The Belated Birthday Girl - I have a bit of a thing about Japan and all things Japanese. I also have a bit of a thing about swords and swordplay. Put the two together in a show with Samurai Swords, and I am there. We saw another Samurai Swords and dance thing last year, but that was a big production number in the Pleasance Grand, where we were a long way back from the action. Samurai Spirit was in the much more intimate space of Zoo Southside, and we sat right up close in the front row. It was also far less produced, and basically consisted of seven Japanese men doing a succession of well-choreographed fights to pre-recorded music, using samurai swords, spears and sticks, and one Japanese woman occassionally appearing to twirl an umbrella or a fan and look pretty.
Sitting so close you could see the sweat and feel the energy of the fights, and I think I enjoyed this more than last year's. It wasn't as slick a production (although the fights were spot on), but you felt an actual sense of danger as swords and sticks were crashed together. I was almost tempted when they were looking for someone to come up on stage to try out some Samurai moves with them, but the guy who did go up did a great job and it made a fun interlude. The show finished with a bit of a Kill Bill music medley - the fight choreographer apparently did work on the film - and it made a good end to the day.
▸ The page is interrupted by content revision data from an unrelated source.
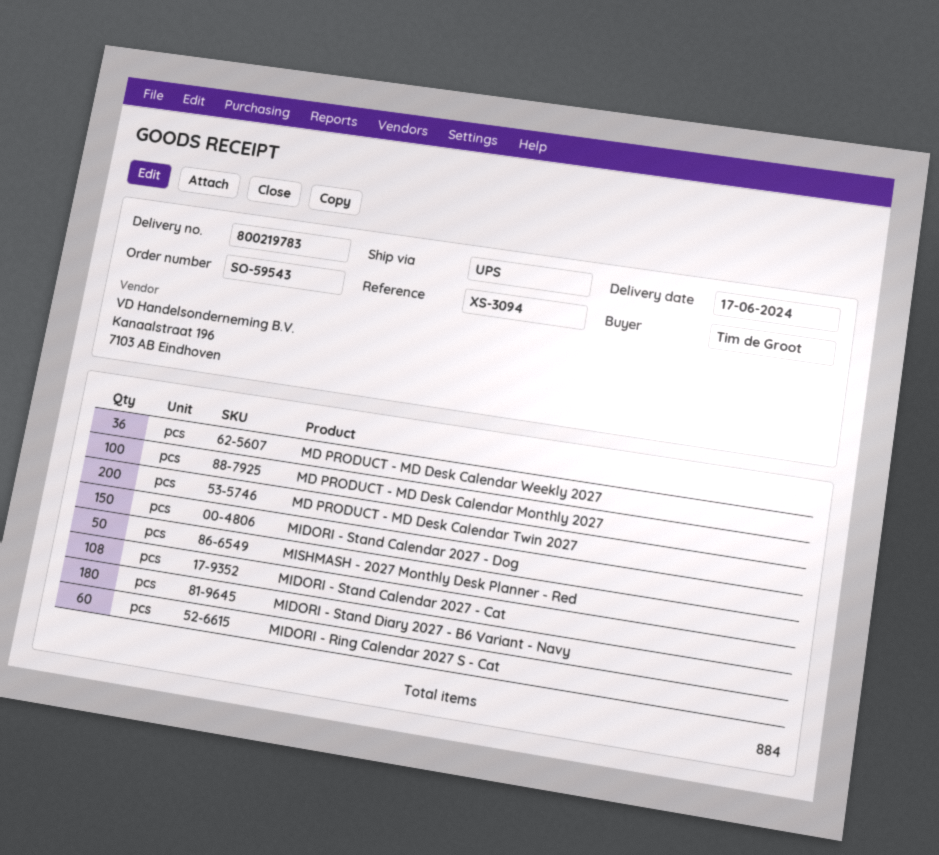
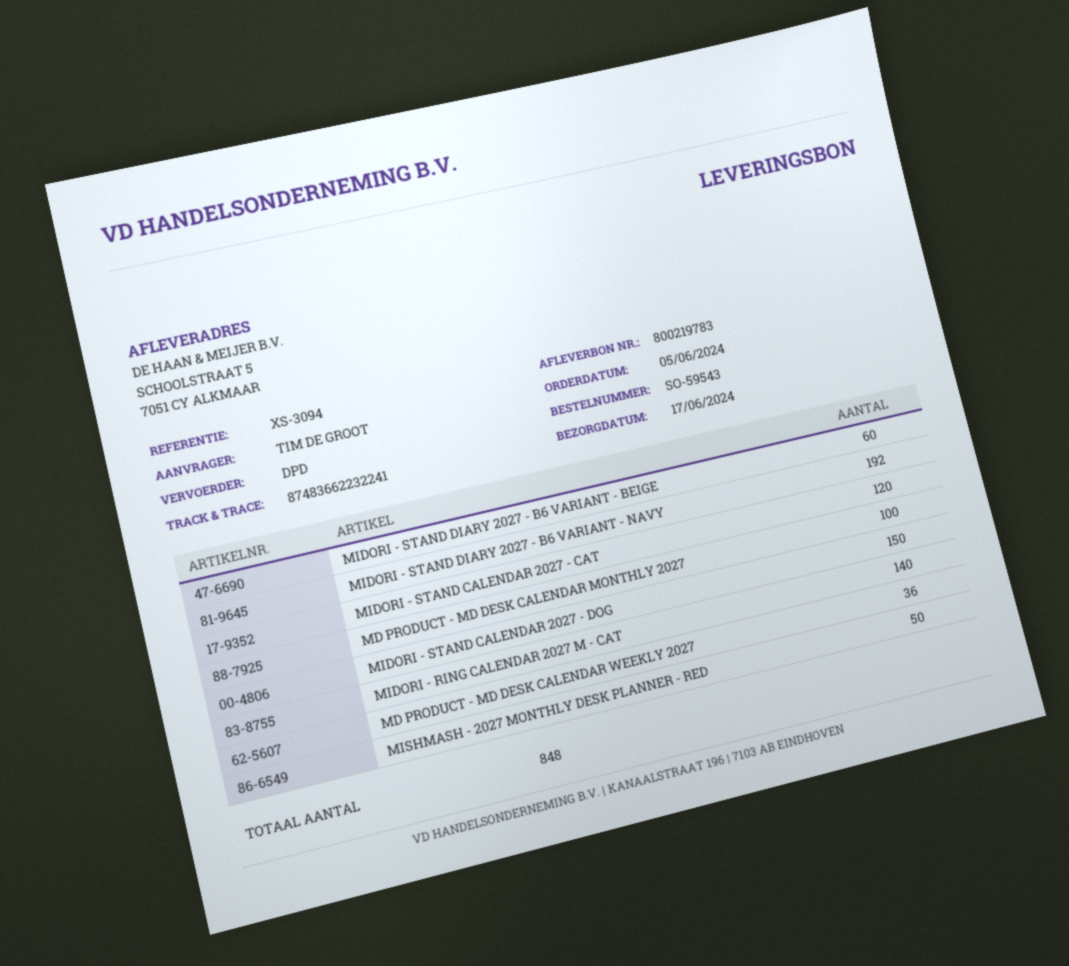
shipping method: UPS -> DPD
MD PRODUCT - MD Desk Calendar Twin 2027: 200 -> none
MIDORI - Stand Calendar 2027 - Cat: 108 -> 120
MIDORI - Stand Diary 2027 - B6 Variant - Navy: 180 -> 192
MIDORI - Ring Calendar 2027 S - Cat: 60 -> none
MIDORI - STAND DIARY 2027 - B6 VARIANT - BEIGE: none -> 60
MIDORI - RING CALENDAR 2027 M - CAT: none -> 140
total quantity: 884 -> 848

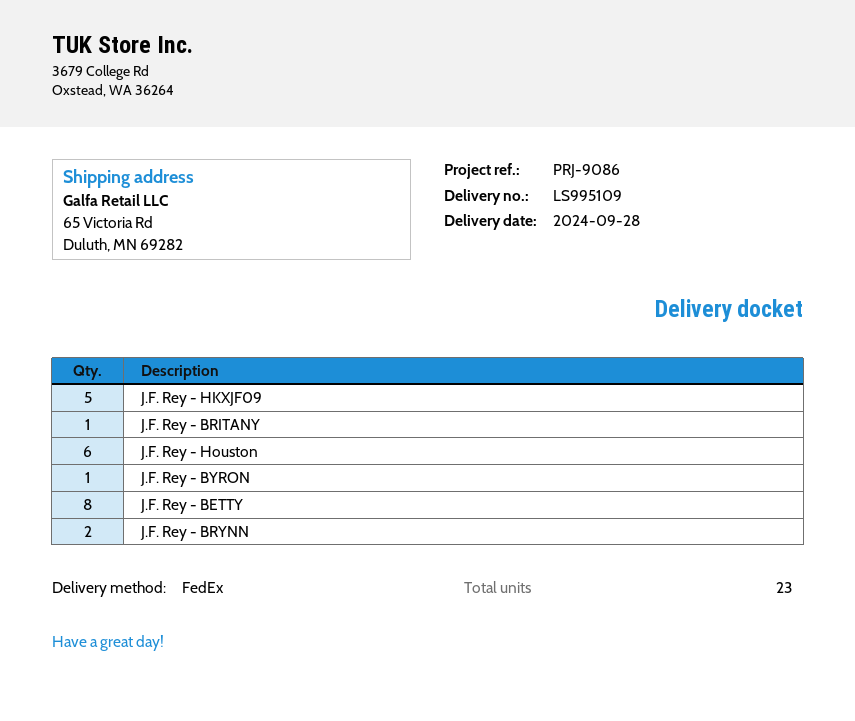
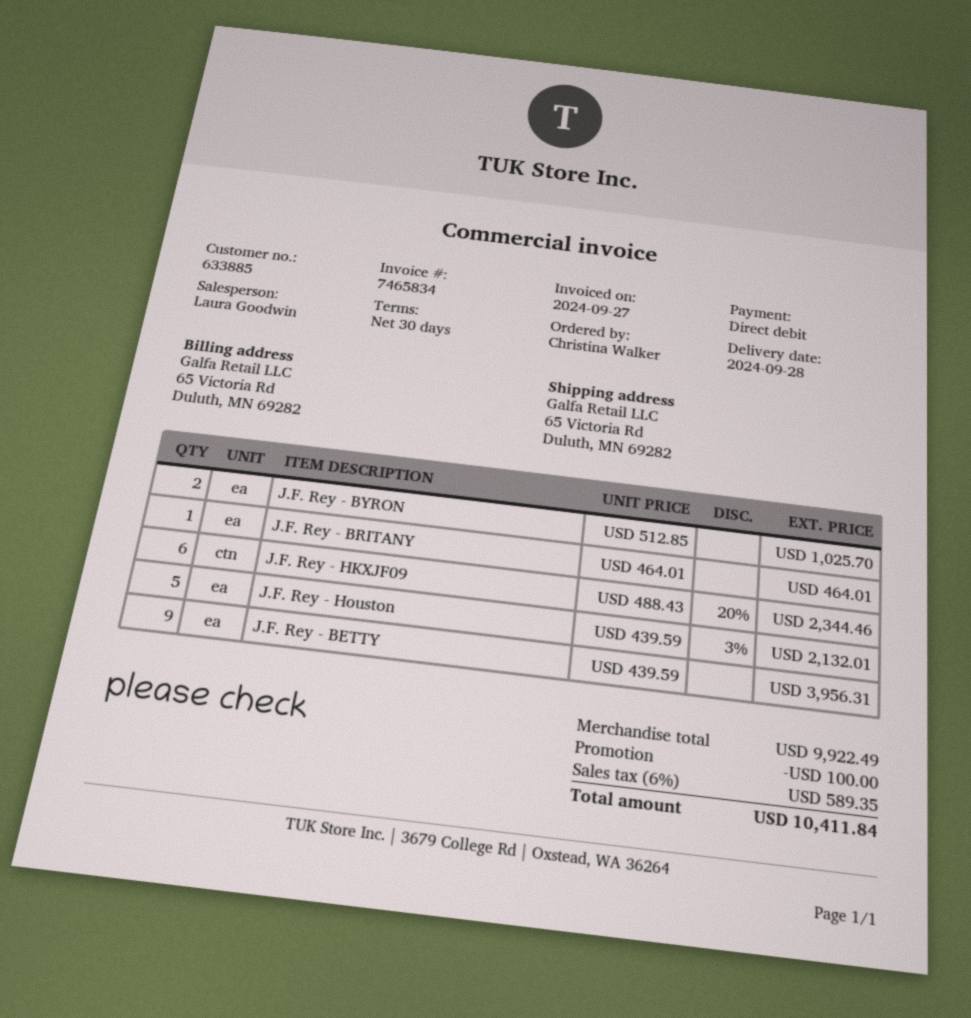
J.F. Rey - HKXJF09: 5 -> 6
J.F. Rey - Houston: 6 -> 5
J.F. Rey - BYRON: 1 -> 2
J.F. Rey - BETTY: 8 -> 9
J.F. Rey - BRYNN: 2 -> none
Nick - I must declare an interest in This Show Belongs To Lionel Richie, knowing one of the writers. After seeing preview sketches in London along with Spank, I feared the worst. But miraculously, this has blossomed into a well-crafted show with a lot of funny sketches, and I even inspired one of those! At the London preview, I had ranted to my friend how complete strangers keep telling me they 'know me from somewhere', because I have this vague resemblance to a well known TV chef. It does get a bit wearing sometimes, but it was a big surprise to find that rant had been transposed into an admittedly very funny sketch. Careful what you say to writers.
Lee - I really enjoyed Edges, a new musical about four people trying to understand love and life in New York. The songs are cleverly written and ably performed. Recommended.